The Part Most People Skip

Celebration. Actually noting what you accomplished.

Before you start looking at what didn’t happen, spend 60 seconds on what did. Not to be self-congratulatory — but because your brain needs accurate information about what progress looks like. If you only ever look at the gap between where you are and where you want to be, the work starts to feel pointless.

If you finished something hard this week, name it. If you showed up consistently for something that matters, notice it. This part takes one minute and most productivity systems just ignore it completely.

Making It Work With the Rest of Your System

The weekly review doesn’t replace daily planning. It works alongside it. Think of it as the higher-altitude view — you’re not managing individual tasks, you’re checking whether your tasks are connected to anything that matters.

If you’ve been building micro-habits, the weekly review is where you check in on those too. Did they happen? Do they need adjusting? Are they actually creating the results you expected?

The goal isn’t a perfect system. It’s a system you actually do, consistently, that keeps you from flying blind. Thirty minutes a week is roughly 0.3% of your waking hours. That’s the investment. The return is showing up to every week with some idea of what you’re doing and why.

Common Questions

People searching for weekly reviews often wonder whether it works if their schedule is unpredictable. It does, actually — maybe more than in structured jobs. When your week doesn’t have a fixed shape, the review is the only reliable moment you have to zoom out. You just build more flexibility into your top-three priorities.
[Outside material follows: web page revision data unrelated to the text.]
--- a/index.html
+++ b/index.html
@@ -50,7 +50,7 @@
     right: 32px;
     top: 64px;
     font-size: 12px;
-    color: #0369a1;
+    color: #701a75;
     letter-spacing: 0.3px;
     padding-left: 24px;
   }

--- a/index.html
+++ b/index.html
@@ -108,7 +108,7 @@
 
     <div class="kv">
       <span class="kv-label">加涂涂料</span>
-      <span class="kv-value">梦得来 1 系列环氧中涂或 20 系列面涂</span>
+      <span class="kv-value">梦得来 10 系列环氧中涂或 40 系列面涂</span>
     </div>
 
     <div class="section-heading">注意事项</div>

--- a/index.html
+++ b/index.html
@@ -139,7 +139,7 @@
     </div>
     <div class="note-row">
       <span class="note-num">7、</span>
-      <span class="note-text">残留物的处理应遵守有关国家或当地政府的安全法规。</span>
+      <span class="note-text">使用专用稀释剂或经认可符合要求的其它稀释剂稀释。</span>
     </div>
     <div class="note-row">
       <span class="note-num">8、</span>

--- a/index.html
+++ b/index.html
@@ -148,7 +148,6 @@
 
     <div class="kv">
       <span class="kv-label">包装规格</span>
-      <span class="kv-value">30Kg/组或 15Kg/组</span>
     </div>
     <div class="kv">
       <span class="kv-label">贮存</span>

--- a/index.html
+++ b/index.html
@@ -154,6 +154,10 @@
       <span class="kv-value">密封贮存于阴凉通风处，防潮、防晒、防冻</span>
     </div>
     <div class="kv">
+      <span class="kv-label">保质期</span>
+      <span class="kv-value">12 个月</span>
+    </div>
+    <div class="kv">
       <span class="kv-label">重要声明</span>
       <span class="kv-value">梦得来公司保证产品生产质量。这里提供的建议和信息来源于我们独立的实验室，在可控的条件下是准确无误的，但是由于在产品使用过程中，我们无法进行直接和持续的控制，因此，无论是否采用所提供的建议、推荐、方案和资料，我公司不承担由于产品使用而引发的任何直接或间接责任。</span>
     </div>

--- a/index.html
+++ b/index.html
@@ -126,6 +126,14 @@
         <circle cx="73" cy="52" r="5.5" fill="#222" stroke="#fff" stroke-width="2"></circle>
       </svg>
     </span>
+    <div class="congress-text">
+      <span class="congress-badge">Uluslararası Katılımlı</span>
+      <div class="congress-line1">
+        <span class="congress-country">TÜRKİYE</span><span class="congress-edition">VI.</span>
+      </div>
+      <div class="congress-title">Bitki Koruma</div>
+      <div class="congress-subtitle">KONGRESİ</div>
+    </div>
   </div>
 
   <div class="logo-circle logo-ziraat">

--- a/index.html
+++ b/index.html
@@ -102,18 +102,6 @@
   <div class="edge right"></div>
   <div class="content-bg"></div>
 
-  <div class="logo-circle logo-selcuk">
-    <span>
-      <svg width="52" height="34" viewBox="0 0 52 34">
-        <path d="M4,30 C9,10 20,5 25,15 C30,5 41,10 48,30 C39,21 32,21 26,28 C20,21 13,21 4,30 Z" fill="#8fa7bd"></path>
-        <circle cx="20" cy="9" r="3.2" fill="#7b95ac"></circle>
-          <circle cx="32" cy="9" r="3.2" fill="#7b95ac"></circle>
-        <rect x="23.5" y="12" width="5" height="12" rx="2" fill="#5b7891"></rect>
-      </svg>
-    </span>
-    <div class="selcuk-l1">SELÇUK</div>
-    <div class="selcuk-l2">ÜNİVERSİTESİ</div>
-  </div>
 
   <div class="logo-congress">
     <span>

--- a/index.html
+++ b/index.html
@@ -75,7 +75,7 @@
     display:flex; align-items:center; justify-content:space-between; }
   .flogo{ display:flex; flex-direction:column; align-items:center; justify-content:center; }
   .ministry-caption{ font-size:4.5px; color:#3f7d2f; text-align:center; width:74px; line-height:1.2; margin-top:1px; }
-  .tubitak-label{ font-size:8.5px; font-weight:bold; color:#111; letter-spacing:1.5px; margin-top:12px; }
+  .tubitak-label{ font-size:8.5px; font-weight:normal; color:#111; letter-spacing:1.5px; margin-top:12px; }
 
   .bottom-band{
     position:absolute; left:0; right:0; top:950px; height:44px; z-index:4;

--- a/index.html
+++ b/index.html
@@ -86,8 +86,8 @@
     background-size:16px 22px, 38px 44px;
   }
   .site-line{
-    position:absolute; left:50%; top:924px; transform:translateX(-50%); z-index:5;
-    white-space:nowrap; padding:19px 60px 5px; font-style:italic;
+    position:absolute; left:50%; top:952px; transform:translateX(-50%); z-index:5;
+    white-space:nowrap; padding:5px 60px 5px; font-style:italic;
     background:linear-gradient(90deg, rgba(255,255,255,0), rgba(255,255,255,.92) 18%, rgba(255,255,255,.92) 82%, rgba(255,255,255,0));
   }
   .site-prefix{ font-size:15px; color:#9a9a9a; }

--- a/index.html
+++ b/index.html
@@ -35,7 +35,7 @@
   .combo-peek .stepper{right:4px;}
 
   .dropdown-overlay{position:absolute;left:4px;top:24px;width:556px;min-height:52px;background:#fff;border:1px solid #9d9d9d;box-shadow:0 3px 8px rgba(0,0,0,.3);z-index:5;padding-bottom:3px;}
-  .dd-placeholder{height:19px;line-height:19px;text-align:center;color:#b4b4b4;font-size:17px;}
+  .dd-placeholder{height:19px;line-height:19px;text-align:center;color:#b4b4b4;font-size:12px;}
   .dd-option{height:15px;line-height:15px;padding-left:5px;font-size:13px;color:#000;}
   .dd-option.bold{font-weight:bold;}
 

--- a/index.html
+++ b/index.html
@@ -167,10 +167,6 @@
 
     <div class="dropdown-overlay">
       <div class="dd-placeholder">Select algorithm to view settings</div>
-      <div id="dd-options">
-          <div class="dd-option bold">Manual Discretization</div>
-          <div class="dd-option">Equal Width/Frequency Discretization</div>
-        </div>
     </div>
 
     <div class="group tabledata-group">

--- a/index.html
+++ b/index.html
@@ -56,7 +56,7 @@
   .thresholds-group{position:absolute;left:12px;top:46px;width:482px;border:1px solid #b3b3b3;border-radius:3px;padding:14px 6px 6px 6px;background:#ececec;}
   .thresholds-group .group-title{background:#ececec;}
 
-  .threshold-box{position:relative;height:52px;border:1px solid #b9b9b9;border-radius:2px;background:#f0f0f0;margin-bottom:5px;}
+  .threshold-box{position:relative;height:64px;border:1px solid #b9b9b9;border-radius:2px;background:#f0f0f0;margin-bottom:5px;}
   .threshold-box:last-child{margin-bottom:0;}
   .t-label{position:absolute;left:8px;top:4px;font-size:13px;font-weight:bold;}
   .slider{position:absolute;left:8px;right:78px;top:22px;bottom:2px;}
Whether you need a specific tool or app to start: no. A notebook and a calendar are enough. Start with paper, add digital later if you want it.

How long until it feels natural: roughly six to eight weeks for most people. The first few feel awkward and mechanical. Around week four or five, you start catching things before they fall through — and that’s when it clicks.

Whether to skip it if you’ve had a bad week: especially don’t skip it then. The bad weeks are exactly when you need the clarity of a reset.